Some of these performance issues were addressed in a PR last week. Download the latest version of FloPy from the develop branch and follow the best practices described in this tutorial:
Note that this PR does not solve all performance problems, but can solve many of the most common ones. We are still looking into more general solutions to improve performance.
@spaulins-usgs are there any future plans for migrating to hdf5 format instead of text files for input? :)

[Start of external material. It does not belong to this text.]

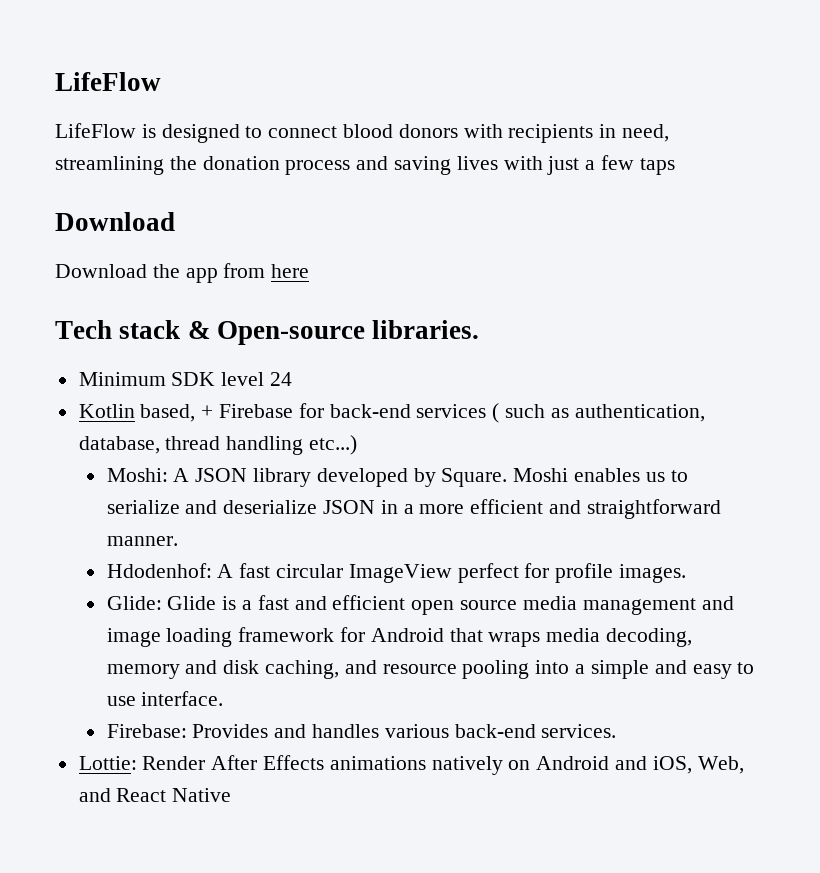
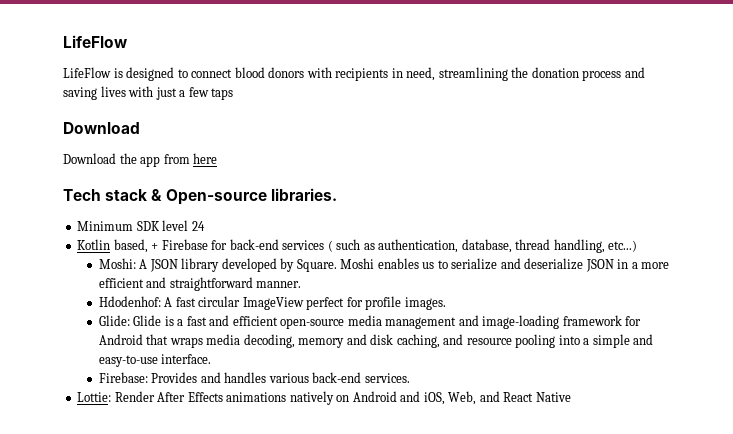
- Kotlin based, + Firebase for back-end services ( such as authentication, database, thread handling etc...)
+ Kotlin based, + Firebase for back-end services ( such as authentication, database, thread handling, etc...)
- Glide: Glide is a fast and efficient open source media management and image loading framework for Android that wraps media decoding, memory and disk caching, and resource pooling into a simple and easy to use interface.
+ Glide: Glide is a fast and efficient open-source media management and image-loading framework for Android that wraps media decoding, memory and disk caching, and resource pooling into a simple and easy-to-use interface.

Work is underway to explore support for netCDF and alternative modflow6 input and output data formats. Flopy would then presumably have facilities to work with these files, however this effort is still early stage.
@spaulins-usgs are there any future plans for migrating to hdf5 format instead of text files for input? :)

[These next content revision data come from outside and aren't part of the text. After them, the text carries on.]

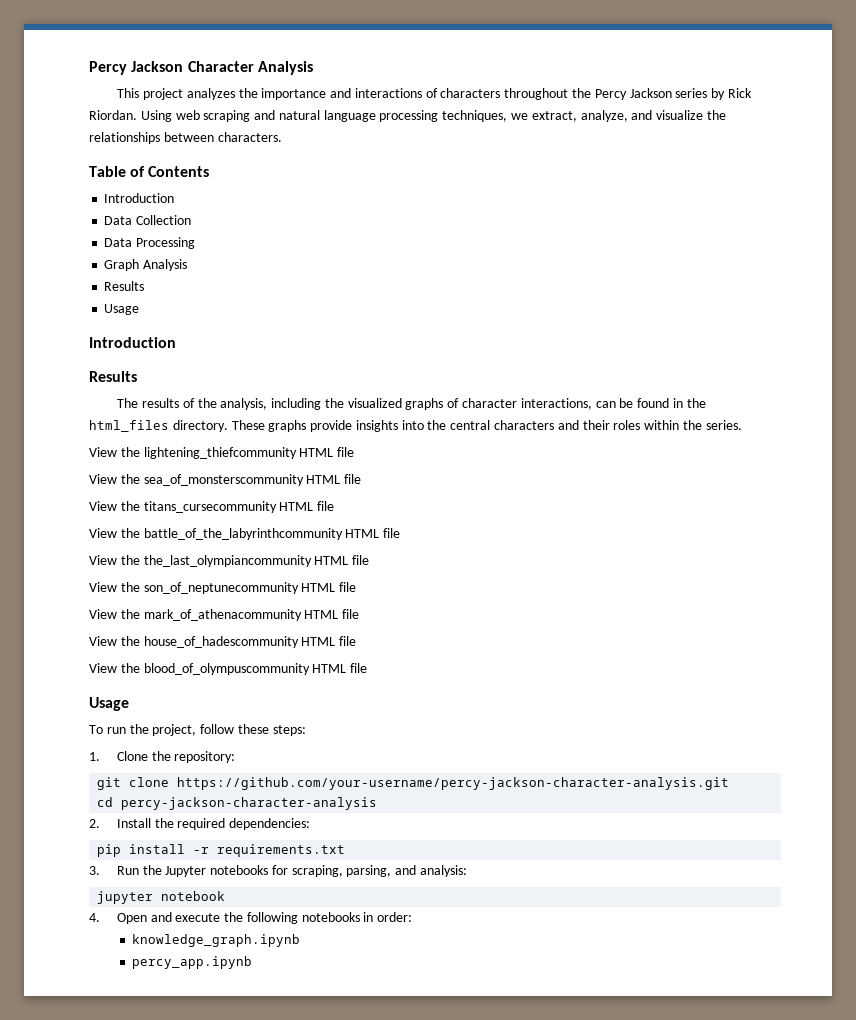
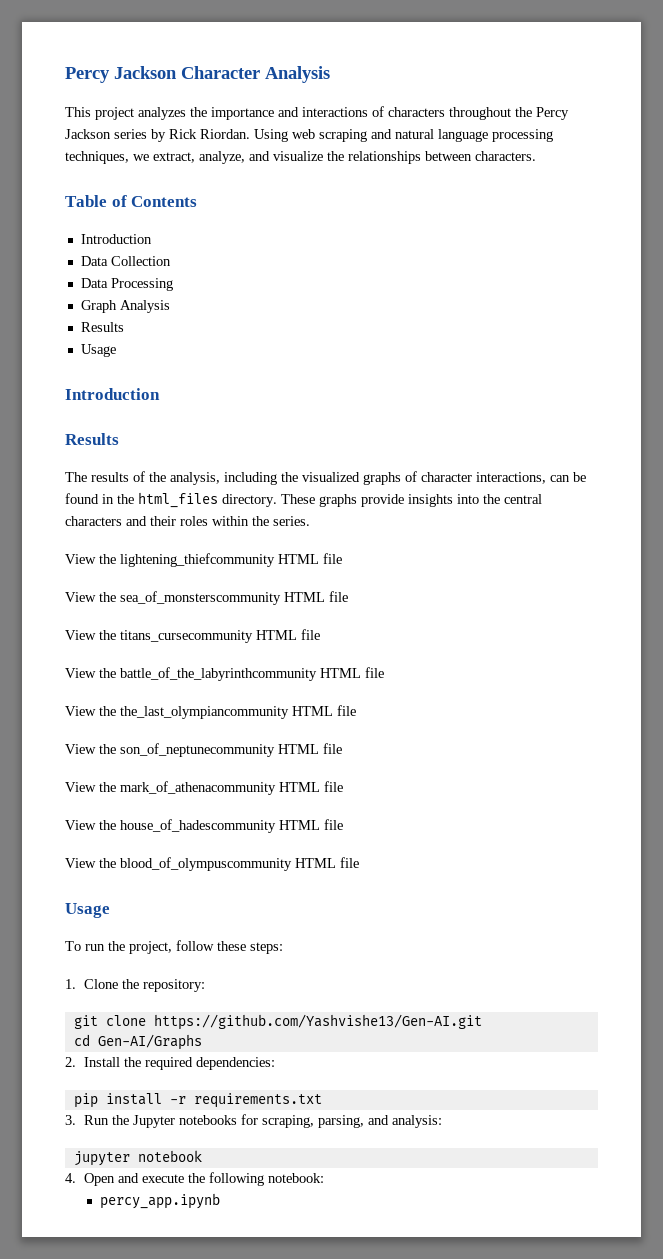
- git clone https://github.com/your-username/percy-jackson-character-analysis.git
+ git clone https://github.com/Yashvishe13/Gen-AI.git
- cd percy-jackson-character-analysis
+ cd Gen-AI/Graphs
- 4. Open and execute the following notebooks in order:
- knowledge_graph.ipynb
+ 4. Open and execute the following notebook:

@sharon92 - Have you tried binary array input rather than text? Admittedly not compressed, but I see big speed increases for big arrays if reading/writing binary form.
@cnicol-gwlogic ohh does flopy support it? For the moment, my projects are based on modflow 2005 so I can't test them anyway but thanks I will keep that in mind for my new project in Modflow 6!
Both mf6 and earlier versions support binary. See here for mf6 (search page for binary): https://flopy.readthedocs.io/en/3.3.3/_notebooks/tutorial02_mf6.html
And here for earlier versions, see the example notebook on external files (sorry can't find it right now)
@cnicol-gwlogic thanks for the tip! I found it in docs now! This is amazing 🚀
@cnicol-gwlogic the doc regarding Binary data is supposed to be for output packages. For Modflow 2005 I couldnt find a way to save packages in binary.
@sharon92 - take a look here for example. So you could do something along these lines:
m = flopy.modflow.Modflow.load("freyberg.nam")
m.model_ws = "test"
m.lpf.hk.how = "external"
for k in range(m.nlay):
m.lpf.hk[k].format.binary = True
m.rch.rech.how = "external"
for kper in range(m.nper):
m.rch.rech[kper].format.binary = True
m.write_input()
@cnicol-gwlogic Thank you so much! This works great for my Project! Ii could reduce the size from 3GB to 1GB!
I wanted to test the impacts of using binary files on read/write times and model size for an MF6 model I am working with currrently. As a test, I converted some of my npf arrays to binary:
import flopy as fp
sim_ws = r'C:\offline\mcwhpp\current'
sim_ws_tmp = r'C:\offline\mcwhpp\temp'
sim = fp.mf6.MFSimulation.load(sim_ws= sim_ws)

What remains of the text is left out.